Wanted by the authorities, who are closing in on him at the onset of the plague, Cottard suffers from his isolation from the community and fears incarceration above all. In desperation he attempts suicide, only to be rescued by Grand, out of simple compassion. “I can’t say I really know him, but one’s got to help a neighbor, hasn’t one?” (P, 19).
As plague occupies Oran, the authorities’ attention is diverted, freeing Cottard from the daily pressures of being under suspicion. He relaxes, becomes humorous and friendly, and begins to feel at home with others. “Say what you like, Tarrou, but. . . the one way of making people hang together is to give ’em a spell of plague” (P, 175).

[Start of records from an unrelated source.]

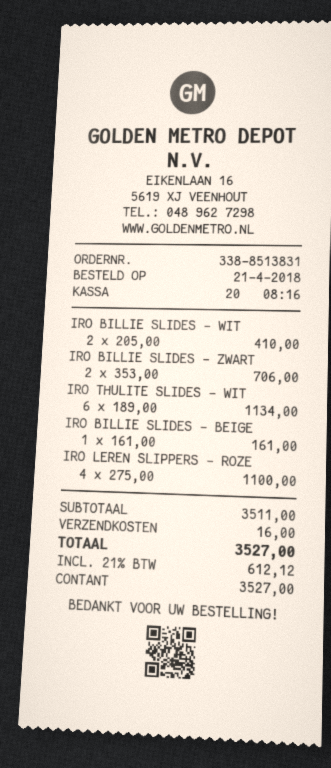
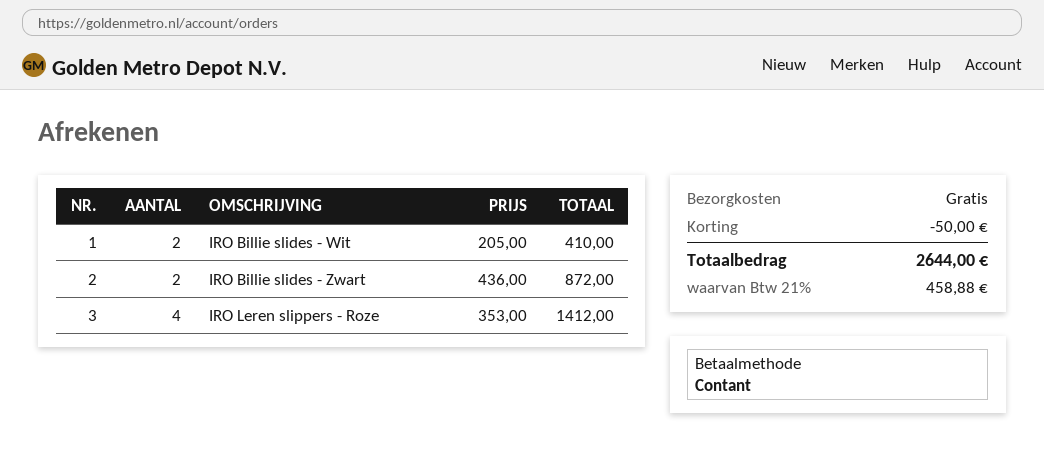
IRO BILLIE SLIDES - ZWART: 2 x 353.00 = 706.00 -> 2 x 436.00 = 872.00
IRO THULITE SLIDES - WIT: 6 x 189.00 = 1134.00 -> none
IRO BILLIE SLIDES - BEIGE: 1 x 161.00 = 161.00 -> none
IRO LEREN SLIPPERS - ROZE: 4 x 275.00 = 1100.00 -> 4 x 353.00 = 1412.00
discount: none -> 50.00
shipping: 16.00 -> 0.00
tax: 21% = 612.12 -> 21% = 458.88
total: 3527.00 -> 2644.00

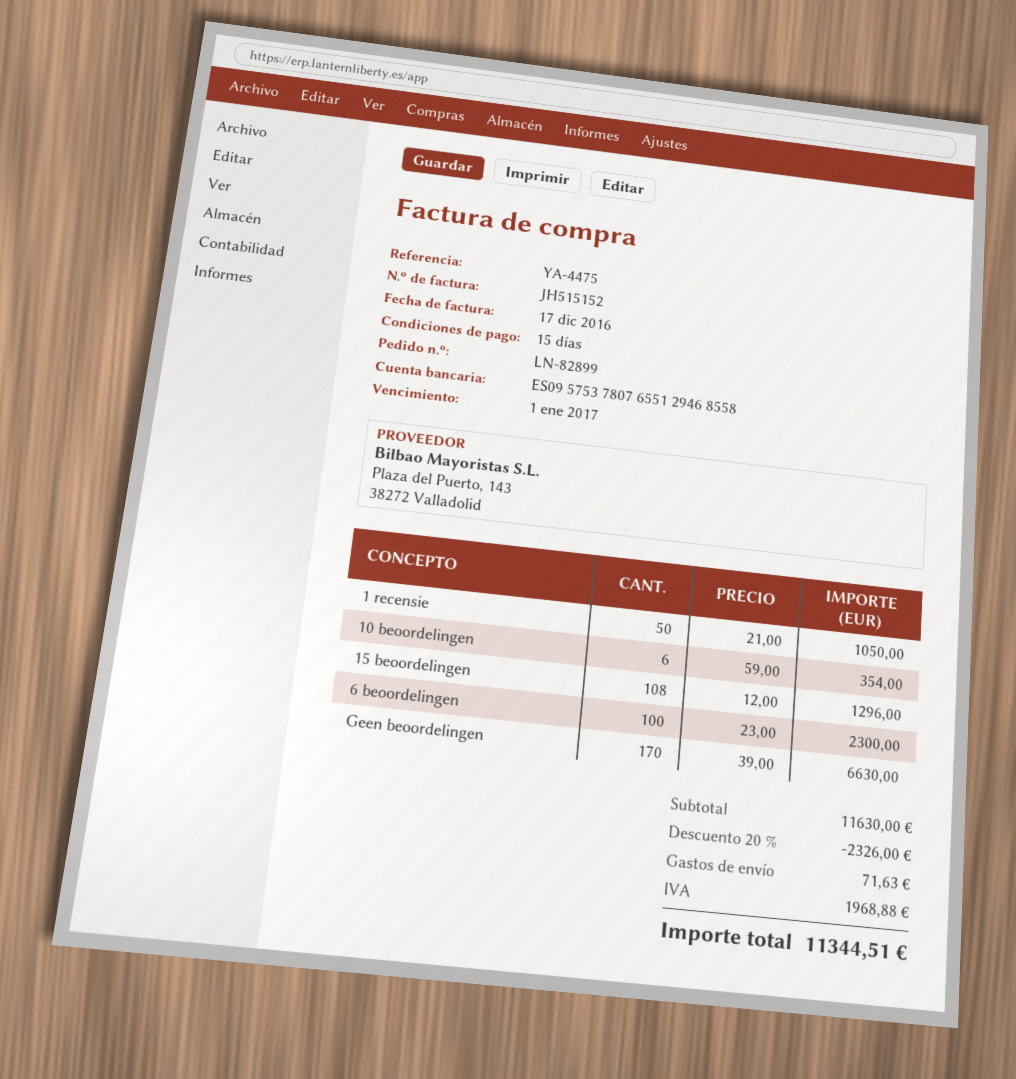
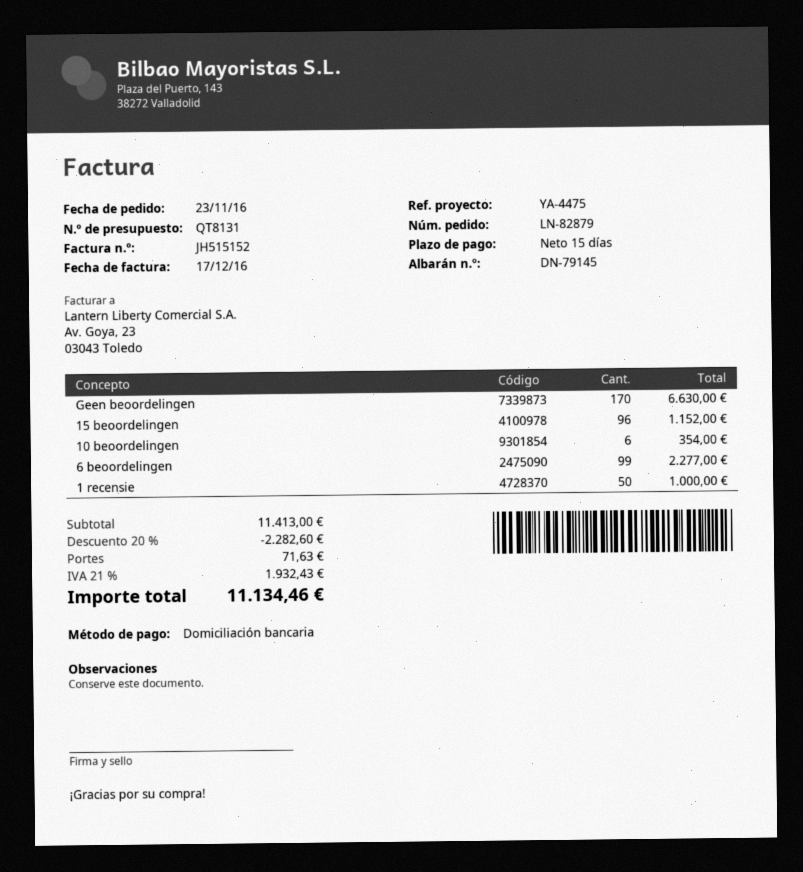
order number: LN-82899 -> LN-82879
1 recensie: 50 for 1050.00 -> 50 for 1000.00
15 beoordelingen: 108 for 1296.00 -> 96 for 1152.00
6 beoordelingen: 100 for 2300.00 -> 99 for 2277.00
subtotal: 11630.00 -> 11413.00
discount: 20% = 2326.00 -> 20% = 2282.60
tax: 1968.88 -> 1932.43
total: 11344.51 -> 11134.46

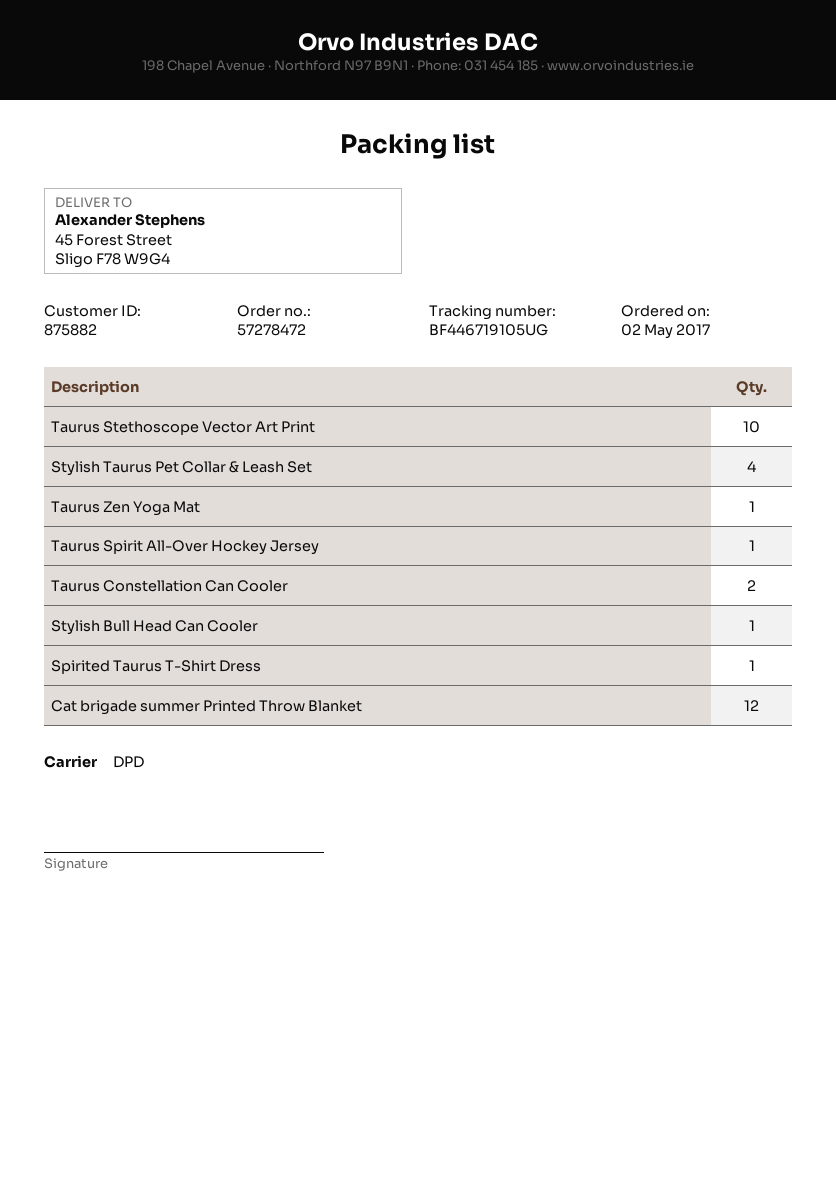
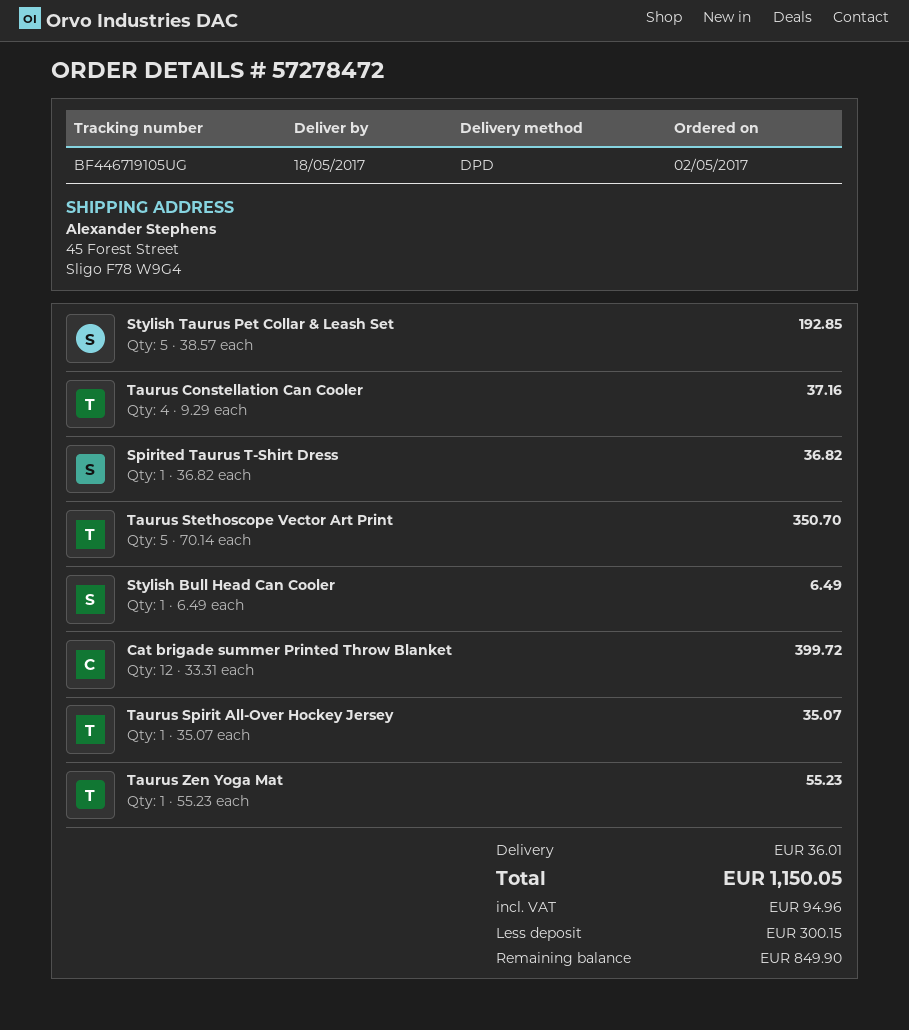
Taurus Stethoscope Vector Art Print: 10 -> 5
Stylish Taurus Pet Collar & Leash Set: 4 -> 5
Taurus Constellation Can Cooler: 2 -> 4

None of this impedes his ability to traffic in the plague’s underground, making money through the black market and off the suffering of others. But without maliciousness. He is merely doing what he knows best. He lives well, but is not without concern for the well-being of others. Perhaps he simply lacks the imagination to conceive of the consequences of his actions. Here he would not differ greatly from most of what could now be called his fellow citizens. The same is true for the authorities—a feeling that well represents Camus’s sense that most collaborators in wartime France were primarily guilty, not so much of evil as of a failure of imagination. It may even be said more generally of Camus—as we have noted with Rieux and Tarrou (hat he does not see as much evil in mankind as narrowness of vision, self-preoccupation, venality, self-interest, and above all an inability to appreciate the meaning and consequences of one’s actions.6
Cottard thrives along with the plague. Of course, that is his condemna-tion: to feel at home in a situation that is wreaking havoc on the community. He is thus in league, albeit not viciously, with the forces of inhumanity. He even profits from their occupation of Oran. It is not surprising, therefore, that a growing sense of anxiety and ultimately panic grips him as the plague recedes. As the state of siege is lifted, the authorities will be free to turn their attention to hunting criminals. This “man who hated loneliness” is once again overwhelmed by the fear of being cut off from the community, not realizing that his fate is an inevitable result of a lifestyle that exists at the expense of others. Nor does he seem able to do otherwise. Camus does not explore how Cottard became the way he is. His actions during the plague seem natural; criminality seems to be his nature, redemption beyond his ken. The significance of this portrayal of criminality is not completely clear.